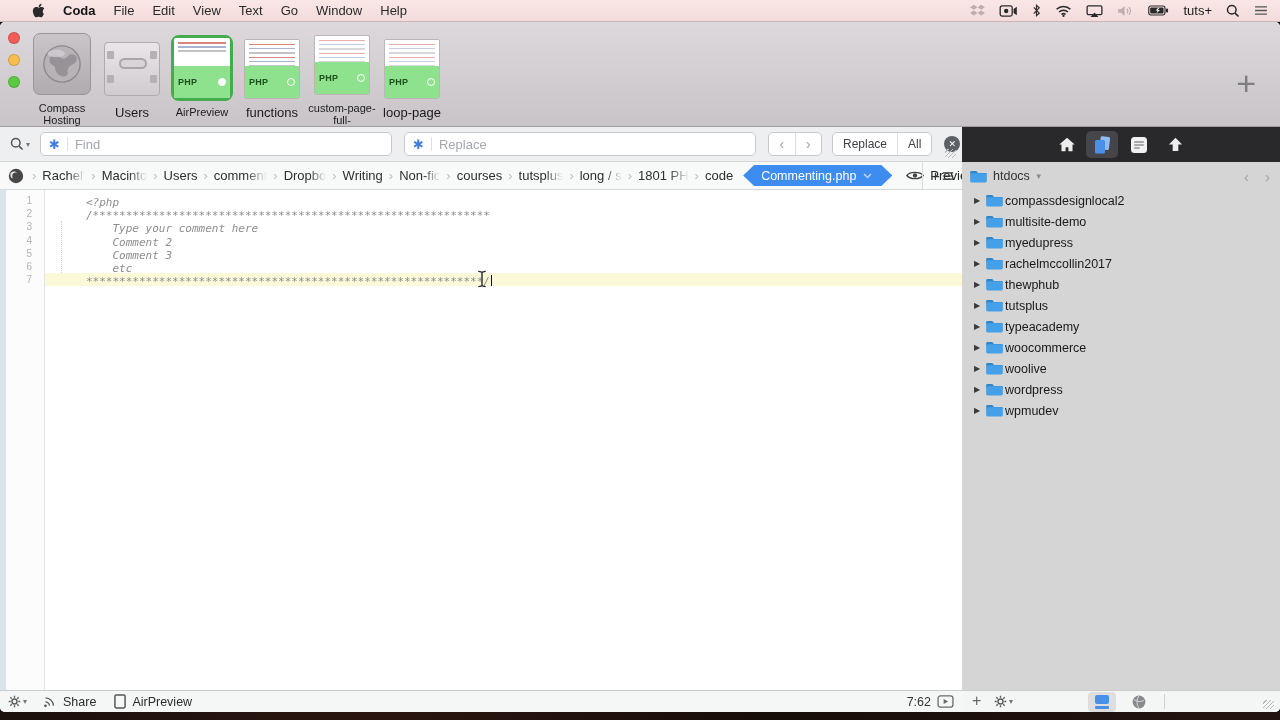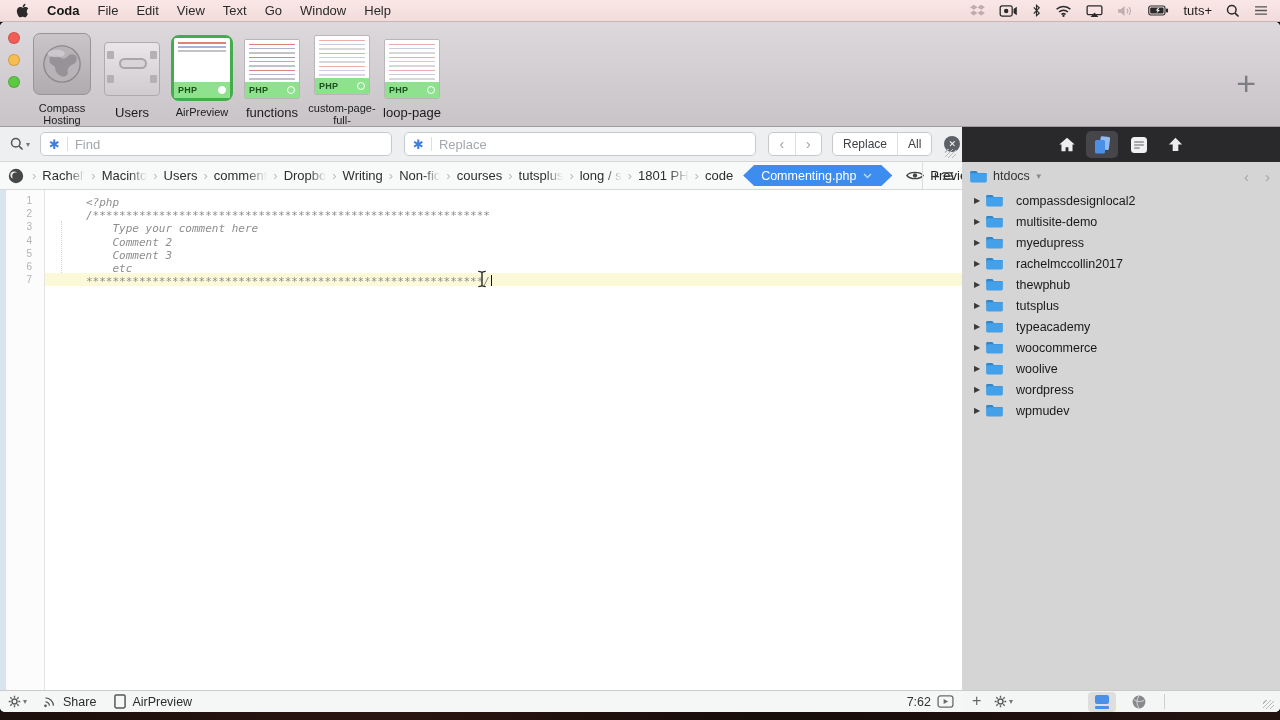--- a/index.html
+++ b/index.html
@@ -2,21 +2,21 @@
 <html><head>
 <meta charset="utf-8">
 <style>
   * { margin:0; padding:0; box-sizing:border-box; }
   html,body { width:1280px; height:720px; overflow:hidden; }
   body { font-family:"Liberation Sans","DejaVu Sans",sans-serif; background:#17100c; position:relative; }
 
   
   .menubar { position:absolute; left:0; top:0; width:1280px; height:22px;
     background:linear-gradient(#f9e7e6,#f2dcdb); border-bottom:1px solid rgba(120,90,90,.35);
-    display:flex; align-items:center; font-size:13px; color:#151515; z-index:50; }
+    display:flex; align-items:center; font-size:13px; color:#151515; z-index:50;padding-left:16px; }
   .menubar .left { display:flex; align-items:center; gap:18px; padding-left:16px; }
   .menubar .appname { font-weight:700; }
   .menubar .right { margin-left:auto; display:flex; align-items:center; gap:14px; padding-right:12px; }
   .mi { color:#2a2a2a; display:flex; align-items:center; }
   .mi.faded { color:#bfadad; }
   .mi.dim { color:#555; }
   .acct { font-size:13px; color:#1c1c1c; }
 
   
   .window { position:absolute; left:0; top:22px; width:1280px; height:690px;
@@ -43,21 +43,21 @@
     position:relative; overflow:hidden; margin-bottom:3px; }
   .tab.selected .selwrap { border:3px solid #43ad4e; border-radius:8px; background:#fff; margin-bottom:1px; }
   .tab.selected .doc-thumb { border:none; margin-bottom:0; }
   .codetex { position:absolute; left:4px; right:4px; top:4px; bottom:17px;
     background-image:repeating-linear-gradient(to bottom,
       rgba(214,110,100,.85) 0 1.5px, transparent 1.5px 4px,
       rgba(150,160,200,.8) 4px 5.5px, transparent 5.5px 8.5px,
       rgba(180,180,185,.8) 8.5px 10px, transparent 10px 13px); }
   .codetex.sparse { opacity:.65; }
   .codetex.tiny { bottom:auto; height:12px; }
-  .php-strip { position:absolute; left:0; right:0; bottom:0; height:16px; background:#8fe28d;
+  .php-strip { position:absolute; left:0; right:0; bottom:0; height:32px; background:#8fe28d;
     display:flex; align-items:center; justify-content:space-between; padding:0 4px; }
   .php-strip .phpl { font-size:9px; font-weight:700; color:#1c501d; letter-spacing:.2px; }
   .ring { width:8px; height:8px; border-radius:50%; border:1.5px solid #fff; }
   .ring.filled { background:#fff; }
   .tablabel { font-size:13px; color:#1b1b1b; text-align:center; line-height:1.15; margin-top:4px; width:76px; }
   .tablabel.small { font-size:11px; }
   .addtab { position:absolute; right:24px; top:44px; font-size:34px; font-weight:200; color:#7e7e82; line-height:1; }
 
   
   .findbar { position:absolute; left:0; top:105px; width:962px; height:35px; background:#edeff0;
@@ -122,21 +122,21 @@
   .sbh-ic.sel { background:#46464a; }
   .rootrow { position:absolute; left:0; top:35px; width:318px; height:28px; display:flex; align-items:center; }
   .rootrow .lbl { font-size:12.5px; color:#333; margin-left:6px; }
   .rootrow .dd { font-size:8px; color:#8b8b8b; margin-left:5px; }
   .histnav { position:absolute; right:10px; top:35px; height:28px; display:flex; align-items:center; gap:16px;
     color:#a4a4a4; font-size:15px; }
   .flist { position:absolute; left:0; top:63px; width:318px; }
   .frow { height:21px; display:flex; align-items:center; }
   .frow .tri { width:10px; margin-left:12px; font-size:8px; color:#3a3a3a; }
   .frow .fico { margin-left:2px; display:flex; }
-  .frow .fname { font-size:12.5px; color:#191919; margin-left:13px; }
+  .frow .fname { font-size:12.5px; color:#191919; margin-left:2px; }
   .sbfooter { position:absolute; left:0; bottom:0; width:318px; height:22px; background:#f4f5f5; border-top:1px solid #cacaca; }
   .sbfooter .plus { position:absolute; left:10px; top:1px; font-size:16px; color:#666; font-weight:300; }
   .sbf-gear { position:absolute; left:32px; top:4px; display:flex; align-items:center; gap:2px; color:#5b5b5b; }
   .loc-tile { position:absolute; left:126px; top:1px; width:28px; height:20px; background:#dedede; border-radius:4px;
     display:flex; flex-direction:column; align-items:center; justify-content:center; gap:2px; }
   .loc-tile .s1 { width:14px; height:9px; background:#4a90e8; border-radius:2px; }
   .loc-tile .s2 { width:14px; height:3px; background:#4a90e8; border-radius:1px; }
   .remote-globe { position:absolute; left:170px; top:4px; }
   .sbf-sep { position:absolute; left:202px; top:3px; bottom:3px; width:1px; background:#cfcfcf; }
☆ ☆ ☆ ☆
### [Assignment]
Which lines of the listing above hold the word "ring"? Copy each of them.

### [Solution to this problem]
   .ring { width:8px; height:8px; border-radius:50%; border:1.5px solid #fff; }
   .ring.filled { background:#fff; }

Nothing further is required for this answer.